La position de Taxawu Sénégal et ses limites
Pour rappel, Taxawu Sénégal demeure une force politique significative dans le pays, avec des figures emblématiques telles que Barthélemy Dias, maire de Dakar, ainsi que Diane Diakhaye, Seydina Issa Laye Samb de Yoff, Madiop Diop de Grand-Yoff et Dieuppeul Derklé. Le mouvement compte également 14 députés.
Malgré un ancrage politique significatif, Taxawu Sénégal a obtenu des résultats décevants lors des dernières élections, avec moins de 2 % des voix. Cette performance soulève des questions sur sa capacité à mobiliser un électorat autour de ses nouvelles alliances. D'autant plus que la coalition, forte d'une base solide avec des figures comme Barthélemy Dias et d'autres élus, doit naviguer dans un contexte où les divisions internes pourraient affaiblir son impact.
La présence de Khalifa Sall en tant que leader charismatique pourrait néanmoins galvaniser ses partisans, mais il devra surmonter le scepticisme de certains militants vis-à-vis de ses choix stratégiques. La dynamique actuelle, où le pouvoir en place semble bénéficier de la division de l’opposition, pose un défi majeur à Taxawu et ses alliés.
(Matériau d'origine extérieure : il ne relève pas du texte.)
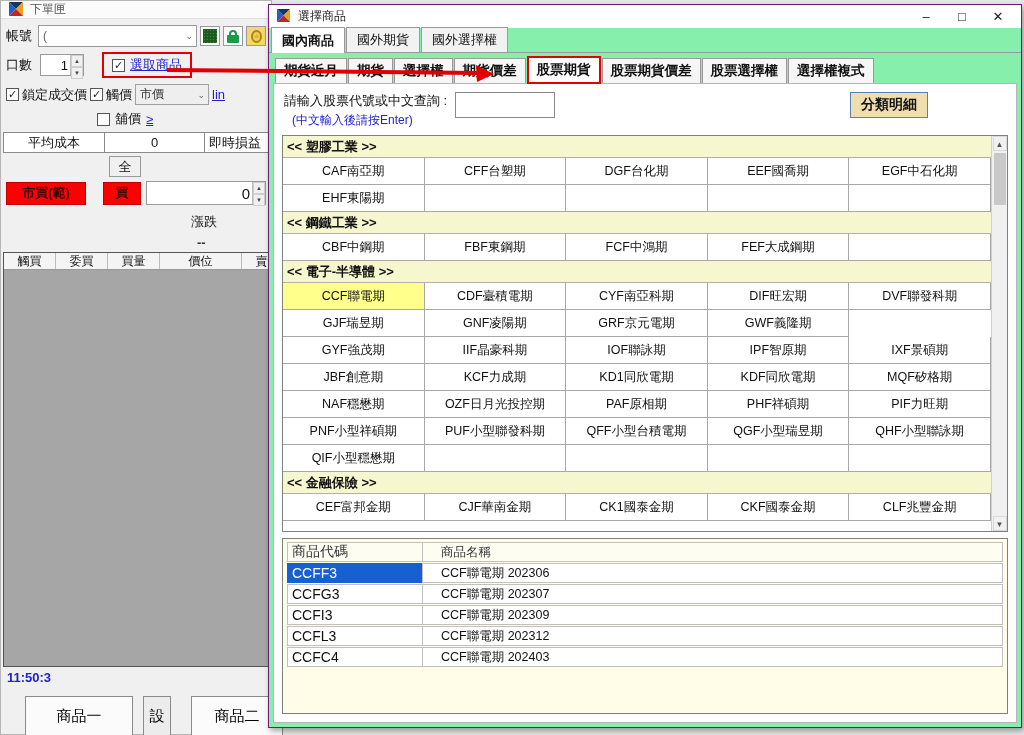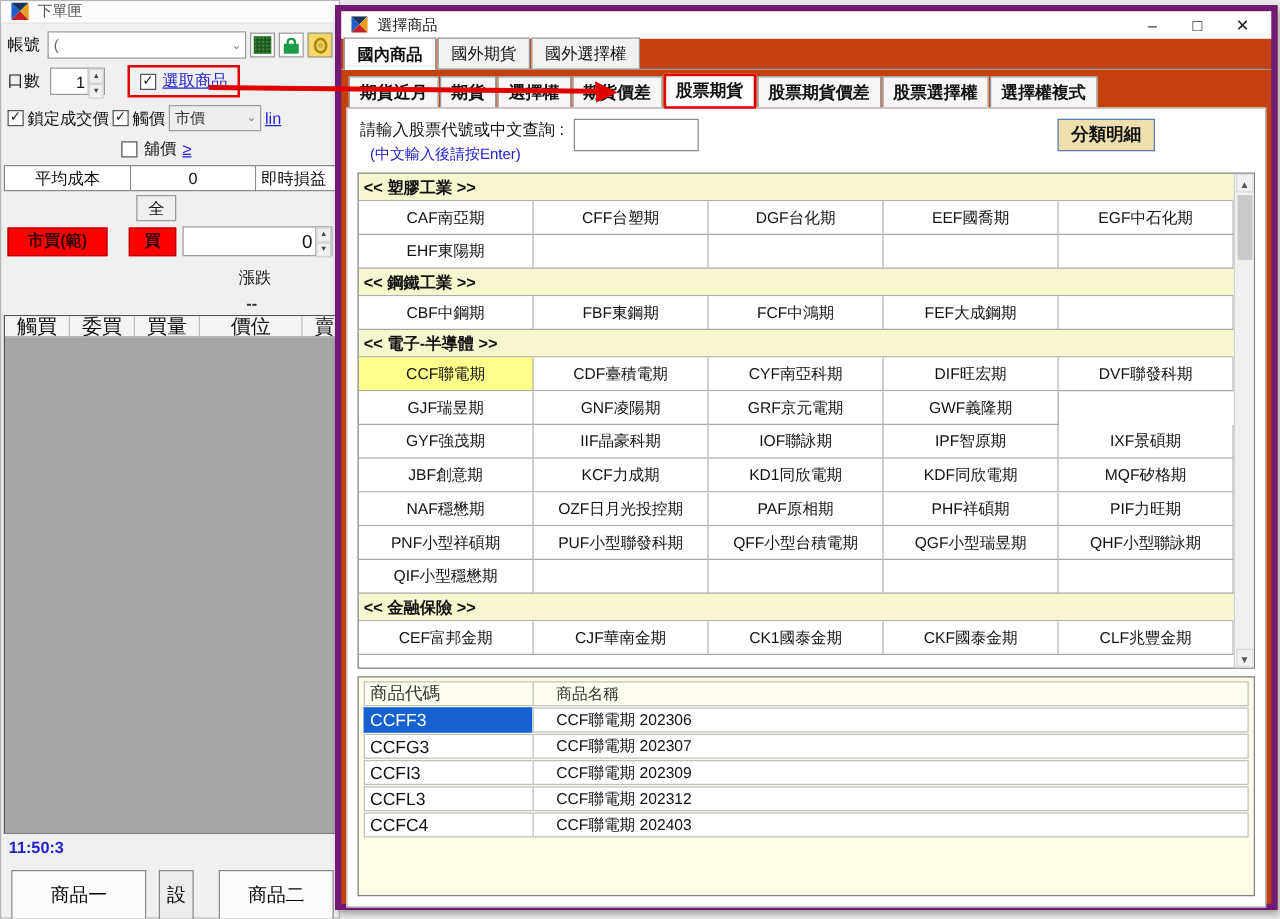"選擇商品" .dialog { background: #c2410c -> #86efac; border: 5px solid #701a75 -> 1px solid #701a75 }
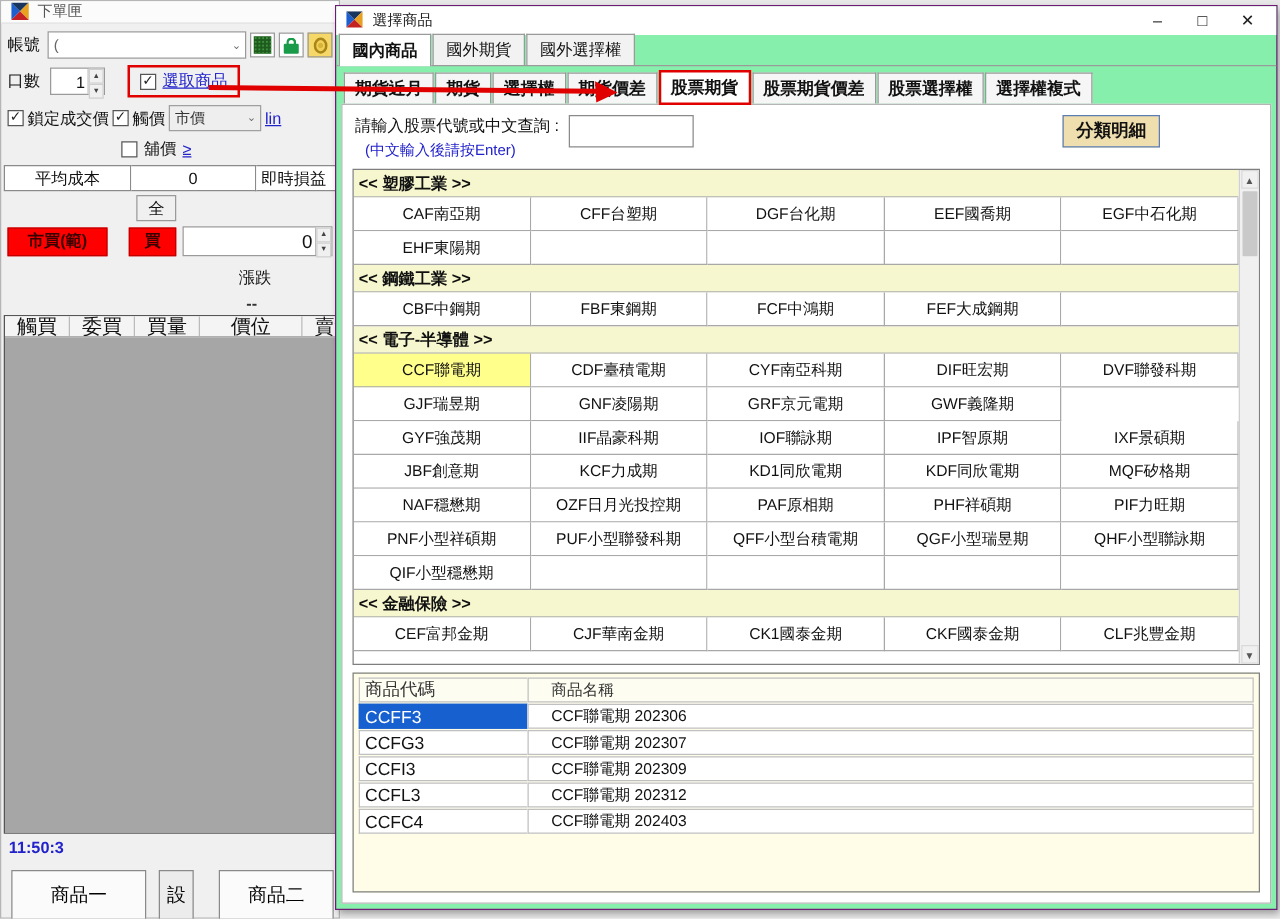"觸買" .qhead div { font-size: 16px -> 12px }
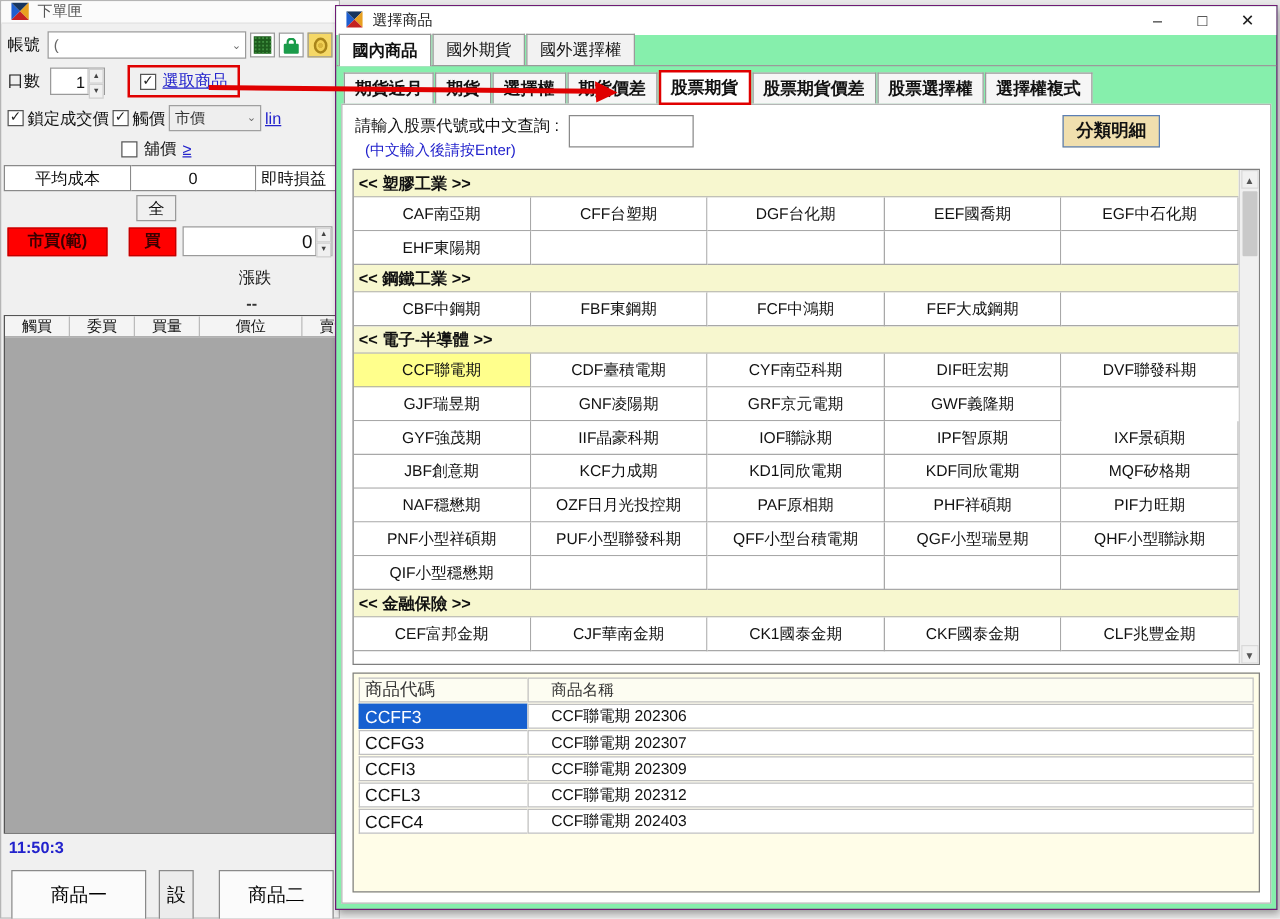"商品一" .bot-btns { margin-left: none -> 16px }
La gestion des nouvelles coalitions en vue des élections législatives de novembre 2024 représente un défi complexe pour Taxawu Sénégal et Khalifa Sall. Les enjeux électoraux contraignent les acteurs politiques à jongler entre alliances opportunistes et véritables convergences idéologiques.
Dans un contexte de tensions et de rivalités internes, la capacité de Taxawu à se positionner comme une alternative crédible face à Pastef sera cruciale. De plus, le mode de scrutin à un tour avantage le régime, car l'absence d’un second tour pourrait désavantager les coalitions de l'opposition, à moins qu'une intercoalition ne se forme entre elles, comme cela avait été le cas pour Yewwi Askan Wi et Wallu en lors des Législatives de 2022, souligne Ngouda Sall.